The first one uses file extensions to validate the file format, and then 
passes it to the current application. Assuming that there is no magic 
data to clearly identify the file format, it will be difficult for 
developers to easily validate the he file format. They will need to be 
able to take into  consideration all possible cases (EXI Events should 
all be well formed).

Because of this, software developed for this file format is much more 
difficult to qualify, and a lot of efforts will be needed to be put on 
quality insurance just to take into account all wrongly formed binary 
encodings.

On the other hand, the other way of identifying files, as used  by most 
UNIX operating systems identify files by their  magic value. This is 
less error prone because, if the magic is recognized, it is practically 
assumed that the rest of the file format is valid, or at least generally
follow the required structure. Therefore not all error cases of wrongly 
formed files do not need to be taken into account. This simplifies the 
quality insurance phase of the applications that will process the file
format.

Rationale for size of magic value
=================================

The rationale for using a magic value of at least 32-bits is simple.
With the multiplication of file formats in existence, 2 byte 
identifiers, as used in some early file formats (on UNIX systems) now 
conflict with other  file formats and are no longer enough to strictly 
and unambiguously identify  files of a specific type.
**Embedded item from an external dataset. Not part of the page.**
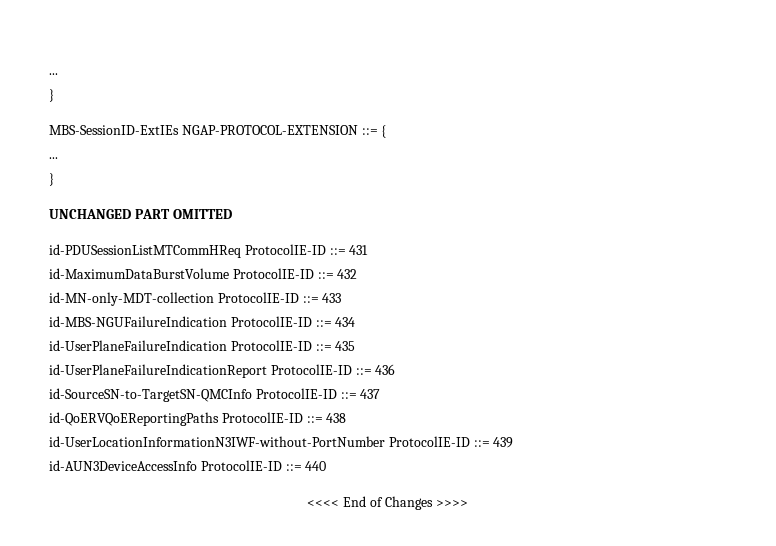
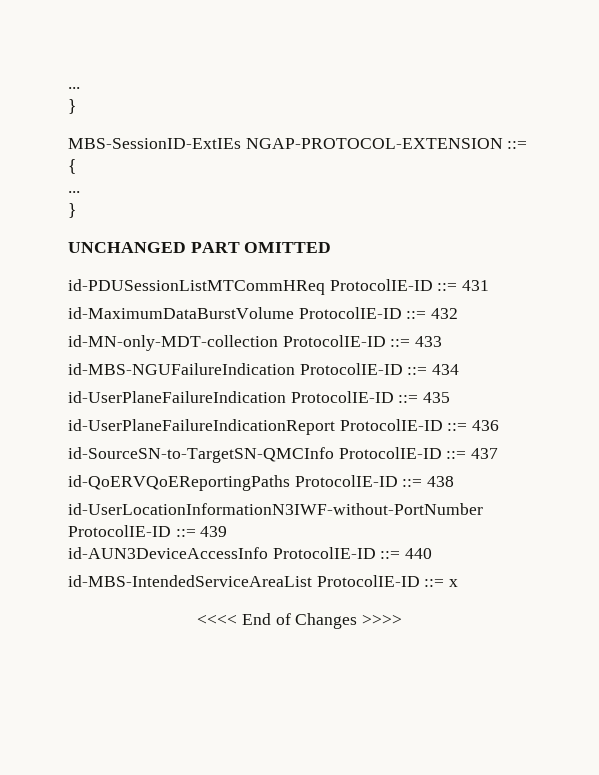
+ id-MBS-IntendedServiceAreaList ProtocolIE-ID ::= x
Rationale for value of magic value
===================================
As specified in the ISO/IEC 15444 (JPEG2000) standard, as well as in the
ISO/IEC 15948 (PNG Specification), the magic value, or file signature
can be used for these purposes:

- Permits immediate detection of common file-transfer problems.
- The magic value should contain a CR-LF sequence which permits
   catching bad file transfers that alter newlines sequences.
- The control-Z character stops file display under MS-DOS. The final 
line feed checks for the inverse of the CR-LF translation problem.

Therefore a good model for a signature, based on the ISO standards
above could be (I'm not the one who decided on the signature its
up to you, these are merely general suggestions):

ASCII C notation:
    \211 E X I \r \n \032 \n or
    \211 X M L \r \n \032 \n or
    something similar to that.


If you need further clarifications, please let me know.

Thanks for taking the time to consider my proposition,
Sincerely yours,
Carl Eric Codère
http://www.optimasc.com

Received on Friday, 5 October 2007 03:44:33 UTC